Data for review:
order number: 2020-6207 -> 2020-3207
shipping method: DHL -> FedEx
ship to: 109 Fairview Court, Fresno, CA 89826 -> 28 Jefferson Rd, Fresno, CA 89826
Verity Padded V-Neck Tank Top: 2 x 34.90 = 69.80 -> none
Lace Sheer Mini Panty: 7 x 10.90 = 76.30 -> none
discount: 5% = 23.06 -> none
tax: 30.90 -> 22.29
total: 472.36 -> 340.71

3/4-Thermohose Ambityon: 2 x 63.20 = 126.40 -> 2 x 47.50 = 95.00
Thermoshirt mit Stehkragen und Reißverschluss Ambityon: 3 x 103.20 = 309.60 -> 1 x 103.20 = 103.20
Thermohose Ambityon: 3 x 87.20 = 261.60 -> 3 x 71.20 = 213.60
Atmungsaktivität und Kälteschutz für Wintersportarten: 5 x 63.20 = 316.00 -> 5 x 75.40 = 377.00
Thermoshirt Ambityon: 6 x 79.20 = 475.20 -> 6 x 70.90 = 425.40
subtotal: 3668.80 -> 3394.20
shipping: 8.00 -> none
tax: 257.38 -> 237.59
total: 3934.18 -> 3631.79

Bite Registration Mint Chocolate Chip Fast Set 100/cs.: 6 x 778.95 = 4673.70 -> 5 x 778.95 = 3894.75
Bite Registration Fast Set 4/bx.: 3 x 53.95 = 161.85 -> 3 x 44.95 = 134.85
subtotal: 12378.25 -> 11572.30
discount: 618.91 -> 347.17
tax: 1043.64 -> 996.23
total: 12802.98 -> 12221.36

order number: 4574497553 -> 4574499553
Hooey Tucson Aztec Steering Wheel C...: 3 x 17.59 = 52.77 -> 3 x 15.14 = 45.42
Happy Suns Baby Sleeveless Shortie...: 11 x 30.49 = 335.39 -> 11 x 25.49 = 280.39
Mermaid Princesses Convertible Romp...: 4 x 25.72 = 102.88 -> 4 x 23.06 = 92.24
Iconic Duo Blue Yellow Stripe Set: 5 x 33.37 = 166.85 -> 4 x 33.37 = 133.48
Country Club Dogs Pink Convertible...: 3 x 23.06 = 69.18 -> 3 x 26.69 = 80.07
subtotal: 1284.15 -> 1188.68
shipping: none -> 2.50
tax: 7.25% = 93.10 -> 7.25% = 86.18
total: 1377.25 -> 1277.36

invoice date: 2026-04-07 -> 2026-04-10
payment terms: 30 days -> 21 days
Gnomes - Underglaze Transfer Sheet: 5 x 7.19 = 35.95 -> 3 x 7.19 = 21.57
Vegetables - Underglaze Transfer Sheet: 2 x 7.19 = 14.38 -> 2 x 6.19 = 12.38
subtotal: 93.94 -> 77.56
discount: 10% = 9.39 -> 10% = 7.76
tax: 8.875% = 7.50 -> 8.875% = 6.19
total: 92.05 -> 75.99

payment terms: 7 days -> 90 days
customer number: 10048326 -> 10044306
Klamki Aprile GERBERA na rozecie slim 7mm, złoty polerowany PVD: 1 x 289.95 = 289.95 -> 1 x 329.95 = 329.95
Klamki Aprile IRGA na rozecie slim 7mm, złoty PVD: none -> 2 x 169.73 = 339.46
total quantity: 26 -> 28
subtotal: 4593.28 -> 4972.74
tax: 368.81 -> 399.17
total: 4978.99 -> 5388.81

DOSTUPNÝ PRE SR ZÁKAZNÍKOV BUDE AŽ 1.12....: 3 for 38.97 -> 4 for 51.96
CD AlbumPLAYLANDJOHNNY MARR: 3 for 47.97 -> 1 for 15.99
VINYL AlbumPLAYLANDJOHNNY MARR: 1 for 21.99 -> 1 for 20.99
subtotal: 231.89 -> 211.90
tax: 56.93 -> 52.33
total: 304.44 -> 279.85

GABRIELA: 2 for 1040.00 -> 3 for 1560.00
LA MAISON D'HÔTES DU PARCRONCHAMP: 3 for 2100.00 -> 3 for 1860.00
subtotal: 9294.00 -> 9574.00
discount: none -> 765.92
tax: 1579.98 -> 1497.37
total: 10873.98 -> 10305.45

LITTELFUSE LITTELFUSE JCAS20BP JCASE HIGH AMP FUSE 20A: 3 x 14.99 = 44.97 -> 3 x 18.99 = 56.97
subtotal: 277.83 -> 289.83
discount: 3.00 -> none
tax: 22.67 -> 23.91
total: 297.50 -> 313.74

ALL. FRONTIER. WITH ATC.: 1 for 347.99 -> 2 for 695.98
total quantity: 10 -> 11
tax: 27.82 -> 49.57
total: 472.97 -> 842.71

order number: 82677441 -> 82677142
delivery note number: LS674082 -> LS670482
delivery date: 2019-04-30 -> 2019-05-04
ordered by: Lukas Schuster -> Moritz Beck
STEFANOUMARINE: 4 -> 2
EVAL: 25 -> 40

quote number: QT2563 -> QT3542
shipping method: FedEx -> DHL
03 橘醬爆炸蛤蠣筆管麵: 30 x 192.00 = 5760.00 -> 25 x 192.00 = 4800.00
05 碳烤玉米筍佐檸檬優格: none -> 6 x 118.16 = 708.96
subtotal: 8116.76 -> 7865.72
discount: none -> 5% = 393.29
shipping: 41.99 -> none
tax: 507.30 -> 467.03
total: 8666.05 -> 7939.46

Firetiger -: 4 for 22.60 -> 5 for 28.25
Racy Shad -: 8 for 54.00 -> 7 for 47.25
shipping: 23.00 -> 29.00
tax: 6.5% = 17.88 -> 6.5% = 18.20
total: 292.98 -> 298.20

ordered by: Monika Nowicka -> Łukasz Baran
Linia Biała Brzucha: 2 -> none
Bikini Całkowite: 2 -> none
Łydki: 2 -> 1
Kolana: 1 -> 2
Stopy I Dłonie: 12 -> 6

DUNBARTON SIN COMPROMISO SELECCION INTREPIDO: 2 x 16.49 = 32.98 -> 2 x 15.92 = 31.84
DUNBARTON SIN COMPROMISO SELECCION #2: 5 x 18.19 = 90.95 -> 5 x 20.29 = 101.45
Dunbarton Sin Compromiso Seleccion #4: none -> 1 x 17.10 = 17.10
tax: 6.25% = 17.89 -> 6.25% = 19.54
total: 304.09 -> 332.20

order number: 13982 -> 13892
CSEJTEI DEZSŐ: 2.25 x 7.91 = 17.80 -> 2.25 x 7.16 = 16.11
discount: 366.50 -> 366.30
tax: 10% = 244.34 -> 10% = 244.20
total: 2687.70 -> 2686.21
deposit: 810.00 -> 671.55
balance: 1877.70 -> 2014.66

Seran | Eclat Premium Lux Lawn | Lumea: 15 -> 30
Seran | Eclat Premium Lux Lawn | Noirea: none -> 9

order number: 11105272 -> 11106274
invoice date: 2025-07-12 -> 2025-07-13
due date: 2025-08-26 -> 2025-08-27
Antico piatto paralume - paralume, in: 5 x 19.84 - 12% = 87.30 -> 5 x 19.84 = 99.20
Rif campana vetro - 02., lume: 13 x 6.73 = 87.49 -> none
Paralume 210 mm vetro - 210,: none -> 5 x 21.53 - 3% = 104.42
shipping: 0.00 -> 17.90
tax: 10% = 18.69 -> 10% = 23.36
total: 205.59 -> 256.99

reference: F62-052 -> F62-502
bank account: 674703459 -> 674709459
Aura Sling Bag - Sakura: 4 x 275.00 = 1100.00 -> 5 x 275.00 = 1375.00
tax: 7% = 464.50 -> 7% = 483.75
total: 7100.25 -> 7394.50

Activity:
Reproduce exactly, please, only the lines from the start of the data above to the line that contains "Thermohose Ambityon: 3", with both ends kept.

Solution to the exercise:
order number: 2020-6207 -> 2020-3207
shipping method: DHL -> FedEx
ship to: 109 Fairview Court, Fresno, CA 89826 -> 28 Jefferson Rd, Fresno, CA 89826
Verity Padded V-Neck Tank Top: 2 x 34.90 = 69.80 -> none
Lace Sheer Mini Panty: 7 x 10.90 = 76.30 -> none
discount: 5% = 23.06 -> none
tax: 30.90 -> 22.29
total: 472.36 -> 340.71

3/4-Thermohose Ambityon: 2 x 63.20 = 126.40 -> 2 x 47.50 = 95.00
Thermoshirt mit Stehkragen und Reißverschluss Ambityon: 3 x 103.20 = 309.60 -> 1 x 103.20 = 103.20
Thermohose Ambityon: 3 x 87.20 = 261.60 -> 3 x 71.20 = 213.60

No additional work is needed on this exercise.